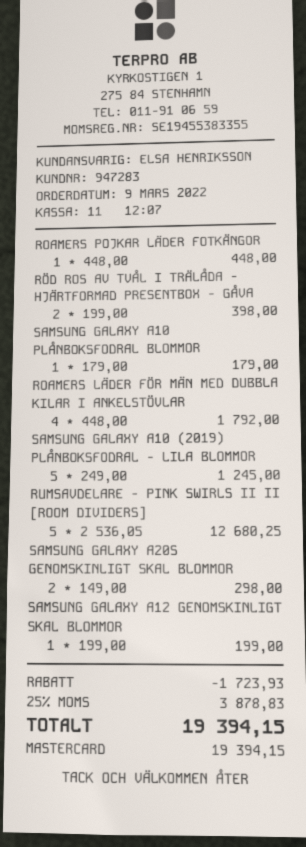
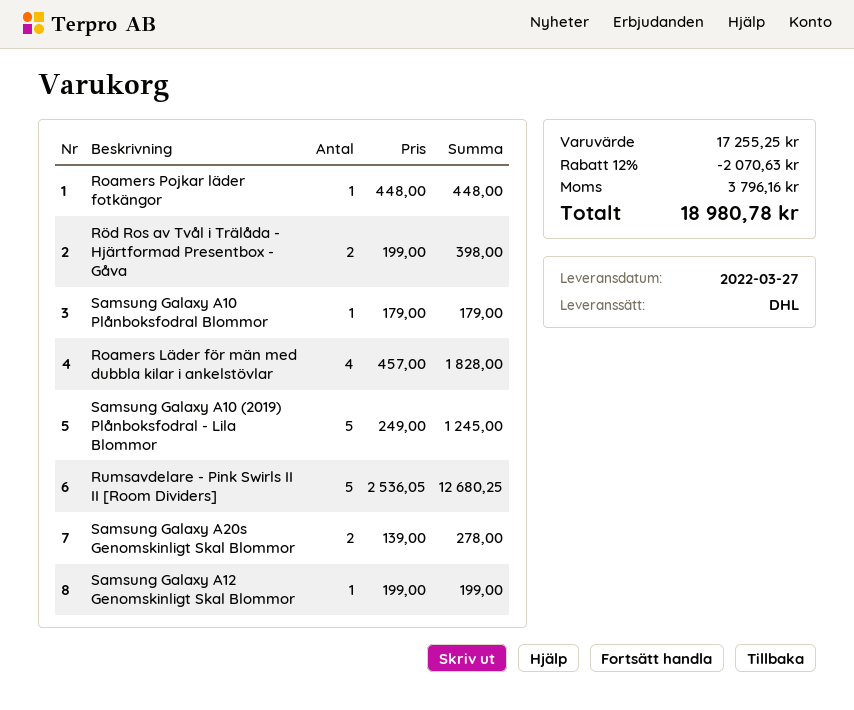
ROAMERS LÄDER FÖR MÄN MED DUBBLA KILAR I ANKELSTÖVLAR: 4 x 448.00 = 1792.00 -> 4 x 457.00 = 1828.00
SAMSUNG GALAXY A20S GENOMSKINLIGT SKAL BLOMMOR: 2 x 149.00 = 298.00 -> 2 x 139.00 = 278.00
discount: 1723.93 -> 2070.63
tax: 3878.83 -> 3796.16
total: 19394.15 -> 18980.78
——
◆ **Task brief**: Could you retype all the entries above exactly, without the pictures?

◆ **Result**:
ROAMERS LÄDER FÖR MÄN MED DUBBLA KILAR I ANKELSTÖVLAR: 4 x 448.00 = 1792.00 -> 4 x 457.00 = 1828.00
SAMSUNG GALAXY A20S GENOMSKINLIGT SKAL BLOMMOR: 2 x 149.00 = 298.00 -> 2 x 139.00 = 278.00
discount: 1723.93 -> 2070.63
tax: 3878.83 -> 3796.16
total: 19394.15 -> 18980.78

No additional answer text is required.